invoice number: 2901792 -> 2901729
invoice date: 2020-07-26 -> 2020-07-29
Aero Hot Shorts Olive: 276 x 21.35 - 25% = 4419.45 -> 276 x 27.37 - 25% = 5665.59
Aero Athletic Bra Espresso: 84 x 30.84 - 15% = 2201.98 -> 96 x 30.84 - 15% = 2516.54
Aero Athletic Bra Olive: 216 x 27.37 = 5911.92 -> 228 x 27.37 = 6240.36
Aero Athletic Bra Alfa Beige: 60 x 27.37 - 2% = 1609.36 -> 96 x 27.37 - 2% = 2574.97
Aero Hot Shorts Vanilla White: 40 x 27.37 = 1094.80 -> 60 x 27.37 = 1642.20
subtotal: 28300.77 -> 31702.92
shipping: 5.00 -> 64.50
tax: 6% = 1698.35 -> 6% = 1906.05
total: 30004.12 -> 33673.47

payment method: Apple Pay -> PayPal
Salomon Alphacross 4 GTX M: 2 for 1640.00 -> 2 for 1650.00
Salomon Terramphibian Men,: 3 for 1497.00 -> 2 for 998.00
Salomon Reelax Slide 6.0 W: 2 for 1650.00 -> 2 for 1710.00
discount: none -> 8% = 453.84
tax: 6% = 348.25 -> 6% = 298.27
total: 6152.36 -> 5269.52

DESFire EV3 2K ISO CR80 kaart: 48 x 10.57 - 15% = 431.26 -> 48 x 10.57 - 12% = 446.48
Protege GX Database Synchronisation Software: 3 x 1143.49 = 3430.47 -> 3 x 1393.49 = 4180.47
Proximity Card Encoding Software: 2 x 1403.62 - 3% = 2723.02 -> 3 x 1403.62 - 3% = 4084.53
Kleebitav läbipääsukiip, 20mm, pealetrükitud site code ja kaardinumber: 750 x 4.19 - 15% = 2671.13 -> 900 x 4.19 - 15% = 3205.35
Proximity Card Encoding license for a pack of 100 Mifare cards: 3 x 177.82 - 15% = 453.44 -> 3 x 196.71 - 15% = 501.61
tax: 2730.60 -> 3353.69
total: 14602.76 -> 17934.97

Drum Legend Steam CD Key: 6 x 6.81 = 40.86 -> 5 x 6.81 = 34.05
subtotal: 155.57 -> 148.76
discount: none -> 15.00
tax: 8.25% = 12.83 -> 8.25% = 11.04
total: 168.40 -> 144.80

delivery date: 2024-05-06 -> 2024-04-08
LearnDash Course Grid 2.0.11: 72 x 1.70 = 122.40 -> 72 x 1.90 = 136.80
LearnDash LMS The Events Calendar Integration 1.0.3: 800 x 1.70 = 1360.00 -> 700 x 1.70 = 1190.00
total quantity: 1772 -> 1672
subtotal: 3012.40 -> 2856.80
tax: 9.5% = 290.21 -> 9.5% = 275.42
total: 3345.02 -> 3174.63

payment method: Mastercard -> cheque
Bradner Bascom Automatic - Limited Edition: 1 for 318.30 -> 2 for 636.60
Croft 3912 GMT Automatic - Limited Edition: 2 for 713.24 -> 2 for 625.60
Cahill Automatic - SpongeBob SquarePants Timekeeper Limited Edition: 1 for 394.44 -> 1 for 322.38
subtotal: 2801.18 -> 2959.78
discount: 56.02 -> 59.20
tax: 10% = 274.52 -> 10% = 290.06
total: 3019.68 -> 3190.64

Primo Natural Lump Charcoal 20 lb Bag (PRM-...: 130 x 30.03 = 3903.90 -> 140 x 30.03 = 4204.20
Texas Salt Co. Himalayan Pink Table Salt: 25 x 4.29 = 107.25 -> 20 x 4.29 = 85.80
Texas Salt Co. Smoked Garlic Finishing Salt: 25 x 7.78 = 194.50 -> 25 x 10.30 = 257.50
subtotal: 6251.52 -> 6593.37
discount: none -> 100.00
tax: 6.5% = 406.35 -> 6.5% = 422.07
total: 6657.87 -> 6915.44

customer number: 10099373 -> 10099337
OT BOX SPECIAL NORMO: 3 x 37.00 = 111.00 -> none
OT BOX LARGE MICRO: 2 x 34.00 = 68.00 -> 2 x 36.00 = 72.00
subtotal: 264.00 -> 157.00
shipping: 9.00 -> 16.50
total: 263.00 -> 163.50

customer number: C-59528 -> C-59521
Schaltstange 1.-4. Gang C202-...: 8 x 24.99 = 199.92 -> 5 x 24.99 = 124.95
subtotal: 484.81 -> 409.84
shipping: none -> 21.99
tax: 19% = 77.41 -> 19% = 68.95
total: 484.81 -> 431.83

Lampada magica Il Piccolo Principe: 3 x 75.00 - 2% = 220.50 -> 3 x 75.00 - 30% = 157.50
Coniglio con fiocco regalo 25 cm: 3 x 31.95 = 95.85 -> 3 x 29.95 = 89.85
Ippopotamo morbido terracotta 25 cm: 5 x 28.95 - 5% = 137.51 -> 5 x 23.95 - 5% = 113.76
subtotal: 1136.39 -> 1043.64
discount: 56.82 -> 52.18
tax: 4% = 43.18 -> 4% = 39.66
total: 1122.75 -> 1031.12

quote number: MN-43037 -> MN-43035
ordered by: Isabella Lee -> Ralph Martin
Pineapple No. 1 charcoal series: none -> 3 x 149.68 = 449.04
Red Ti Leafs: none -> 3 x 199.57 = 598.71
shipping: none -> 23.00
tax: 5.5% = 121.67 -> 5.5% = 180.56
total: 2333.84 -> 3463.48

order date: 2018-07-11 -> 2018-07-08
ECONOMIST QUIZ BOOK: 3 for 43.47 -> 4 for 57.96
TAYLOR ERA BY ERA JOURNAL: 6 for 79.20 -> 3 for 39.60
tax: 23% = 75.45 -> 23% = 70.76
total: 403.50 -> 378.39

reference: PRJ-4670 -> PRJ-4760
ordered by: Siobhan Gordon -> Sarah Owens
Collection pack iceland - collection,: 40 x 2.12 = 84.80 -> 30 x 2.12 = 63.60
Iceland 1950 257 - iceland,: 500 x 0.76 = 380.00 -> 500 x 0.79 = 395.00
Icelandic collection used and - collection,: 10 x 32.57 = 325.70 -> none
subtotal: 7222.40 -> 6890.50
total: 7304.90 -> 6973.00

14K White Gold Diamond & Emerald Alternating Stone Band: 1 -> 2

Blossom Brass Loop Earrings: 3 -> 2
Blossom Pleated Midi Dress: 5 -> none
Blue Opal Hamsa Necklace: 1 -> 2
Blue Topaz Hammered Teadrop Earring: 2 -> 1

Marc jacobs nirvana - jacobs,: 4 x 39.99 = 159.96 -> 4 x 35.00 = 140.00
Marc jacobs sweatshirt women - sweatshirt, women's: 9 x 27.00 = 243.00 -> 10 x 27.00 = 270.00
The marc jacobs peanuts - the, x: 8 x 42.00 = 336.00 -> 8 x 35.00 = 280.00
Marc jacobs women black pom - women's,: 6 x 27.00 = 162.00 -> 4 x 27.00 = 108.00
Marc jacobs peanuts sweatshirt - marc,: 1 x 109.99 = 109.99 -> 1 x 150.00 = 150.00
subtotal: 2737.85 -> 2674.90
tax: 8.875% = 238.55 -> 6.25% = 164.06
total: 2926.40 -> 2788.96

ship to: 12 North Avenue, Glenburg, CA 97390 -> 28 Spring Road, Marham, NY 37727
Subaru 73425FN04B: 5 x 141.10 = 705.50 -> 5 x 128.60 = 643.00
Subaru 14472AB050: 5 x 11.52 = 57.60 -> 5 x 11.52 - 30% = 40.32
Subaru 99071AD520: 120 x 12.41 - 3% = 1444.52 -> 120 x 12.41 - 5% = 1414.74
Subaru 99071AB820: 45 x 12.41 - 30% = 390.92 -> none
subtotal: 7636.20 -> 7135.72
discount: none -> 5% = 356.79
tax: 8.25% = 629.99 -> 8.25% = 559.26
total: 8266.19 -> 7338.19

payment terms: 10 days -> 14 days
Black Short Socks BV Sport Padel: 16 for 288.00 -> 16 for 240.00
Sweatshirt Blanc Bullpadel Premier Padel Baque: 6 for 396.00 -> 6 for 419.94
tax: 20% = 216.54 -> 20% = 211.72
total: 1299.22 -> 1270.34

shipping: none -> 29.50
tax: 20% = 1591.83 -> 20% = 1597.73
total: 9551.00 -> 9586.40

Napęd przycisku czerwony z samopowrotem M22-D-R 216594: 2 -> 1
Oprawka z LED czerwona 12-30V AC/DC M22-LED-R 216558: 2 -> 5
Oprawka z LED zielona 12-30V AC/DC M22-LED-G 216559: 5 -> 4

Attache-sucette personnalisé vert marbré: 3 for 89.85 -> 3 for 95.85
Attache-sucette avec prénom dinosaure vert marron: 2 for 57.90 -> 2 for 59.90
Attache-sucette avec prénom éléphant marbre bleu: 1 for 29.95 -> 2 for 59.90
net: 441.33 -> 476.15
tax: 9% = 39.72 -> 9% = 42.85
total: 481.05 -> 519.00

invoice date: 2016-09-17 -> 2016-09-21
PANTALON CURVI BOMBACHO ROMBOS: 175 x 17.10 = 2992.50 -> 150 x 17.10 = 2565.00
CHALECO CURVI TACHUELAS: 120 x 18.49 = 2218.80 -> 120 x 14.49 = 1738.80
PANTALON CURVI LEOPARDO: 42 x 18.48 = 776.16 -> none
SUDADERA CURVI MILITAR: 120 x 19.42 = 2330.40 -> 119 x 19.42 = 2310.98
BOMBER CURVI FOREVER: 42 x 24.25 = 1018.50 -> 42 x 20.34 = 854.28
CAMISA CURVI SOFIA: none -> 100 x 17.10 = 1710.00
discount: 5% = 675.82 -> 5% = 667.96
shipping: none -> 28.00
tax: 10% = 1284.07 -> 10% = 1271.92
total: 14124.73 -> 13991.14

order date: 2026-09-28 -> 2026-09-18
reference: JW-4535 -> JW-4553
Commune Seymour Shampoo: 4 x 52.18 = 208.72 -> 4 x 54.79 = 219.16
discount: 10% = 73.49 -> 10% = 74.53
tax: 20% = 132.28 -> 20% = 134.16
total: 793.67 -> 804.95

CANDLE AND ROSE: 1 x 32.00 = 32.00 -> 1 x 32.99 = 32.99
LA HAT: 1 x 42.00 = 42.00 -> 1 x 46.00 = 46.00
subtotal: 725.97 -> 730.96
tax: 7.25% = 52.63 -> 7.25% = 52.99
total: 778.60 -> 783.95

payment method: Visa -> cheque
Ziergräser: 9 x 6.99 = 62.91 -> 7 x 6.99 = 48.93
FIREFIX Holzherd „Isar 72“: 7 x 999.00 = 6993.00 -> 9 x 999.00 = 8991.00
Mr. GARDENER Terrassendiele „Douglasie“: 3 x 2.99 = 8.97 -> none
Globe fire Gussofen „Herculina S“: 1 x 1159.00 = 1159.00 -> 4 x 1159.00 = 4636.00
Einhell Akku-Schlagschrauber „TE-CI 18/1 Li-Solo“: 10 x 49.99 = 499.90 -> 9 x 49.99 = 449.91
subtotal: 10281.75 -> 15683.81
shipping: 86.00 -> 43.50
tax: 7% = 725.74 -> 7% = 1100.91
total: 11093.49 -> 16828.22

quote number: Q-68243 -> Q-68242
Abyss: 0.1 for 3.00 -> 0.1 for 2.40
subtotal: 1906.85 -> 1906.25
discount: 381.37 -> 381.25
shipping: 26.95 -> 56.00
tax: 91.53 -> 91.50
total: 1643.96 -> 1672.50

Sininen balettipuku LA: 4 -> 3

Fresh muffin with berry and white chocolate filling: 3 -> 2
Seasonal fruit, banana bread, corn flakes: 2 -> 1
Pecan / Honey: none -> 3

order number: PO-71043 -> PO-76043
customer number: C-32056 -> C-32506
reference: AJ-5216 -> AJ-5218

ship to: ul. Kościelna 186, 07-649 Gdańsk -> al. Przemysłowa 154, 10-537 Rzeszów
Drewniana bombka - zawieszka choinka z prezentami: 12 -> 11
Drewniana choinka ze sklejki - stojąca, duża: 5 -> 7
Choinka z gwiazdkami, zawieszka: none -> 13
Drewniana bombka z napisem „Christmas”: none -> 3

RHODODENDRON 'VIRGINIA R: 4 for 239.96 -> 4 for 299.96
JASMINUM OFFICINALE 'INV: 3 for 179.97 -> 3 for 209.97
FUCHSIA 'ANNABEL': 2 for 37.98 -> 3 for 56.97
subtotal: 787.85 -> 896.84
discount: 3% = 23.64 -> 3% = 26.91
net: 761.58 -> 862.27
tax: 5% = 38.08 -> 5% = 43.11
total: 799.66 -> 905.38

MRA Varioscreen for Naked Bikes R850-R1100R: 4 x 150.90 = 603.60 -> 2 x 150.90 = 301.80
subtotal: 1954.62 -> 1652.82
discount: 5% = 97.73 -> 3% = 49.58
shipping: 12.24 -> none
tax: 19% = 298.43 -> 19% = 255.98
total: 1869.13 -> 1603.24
______
* _EXERCISE AIM_
For this exercise, repeat exactly the lines of the data above from the one with "Oprawka z LED czerwona" down to the one with "reference: JW-4535 -> JW-4553", both end lines included.

* _TASK ANSWER_
Oprawka z LED czerwona 12-30V AC/DC M22-LED-R 216558: 2 -> 5
Oprawka z LED zielona 12-30V AC/DC M22-LED-G 216559: 5 -> 4

Attache-sucette personnalisé vert marbré: 3 for 89.85 -> 3 for 95.85
Attache-sucette avec prénom dinosaure vert marron: 2 for 57.90 -> 2 for 59.90
Attache-sucette avec prénom éléphant marbre bleu: 1 for 29.95 -> 2 for 59.90
net: 441.33 -> 476.15
tax: 9% = 39.72 -> 9% = 42.85
total: 481.05 -> 519.00

invoice date: 2016-09-17 -> 2016-09-21
PANTALON CURVI BOMBACHO ROMBOS: 175 x 17.10 = 2992.50 -> 150 x 17.10 = 2565.00
CHALECO CURVI TACHUELAS: 120 x 18.49 = 2218.80 -> 120 x 14.49 = 1738.80
PANTALON CURVI LEOPARDO: 42 x 18.48 = 776.16 -> none
SUDADERA CURVI MILITAR: 120 x 19.42 = 2330.40 -> 119 x 19.42 = 2310.98
BOMBER CURVI FOREVER: 42 x 24.25 = 1018.50 -> 42 x 20.34 = 854.28
CAMISA CURVI SOFIA: none -> 100 x 17.10 = 1710.00
discount: 5% = 675.82 -> 5% = 667.96
shipping: none -> 28.00
tax: 10% = 1284.07 -> 10% = 1271.92
total: 14124.73 -> 13991.14

order date: 2026-09-28 -> 2026-09-18
reference: JW-4535 -> JW-4553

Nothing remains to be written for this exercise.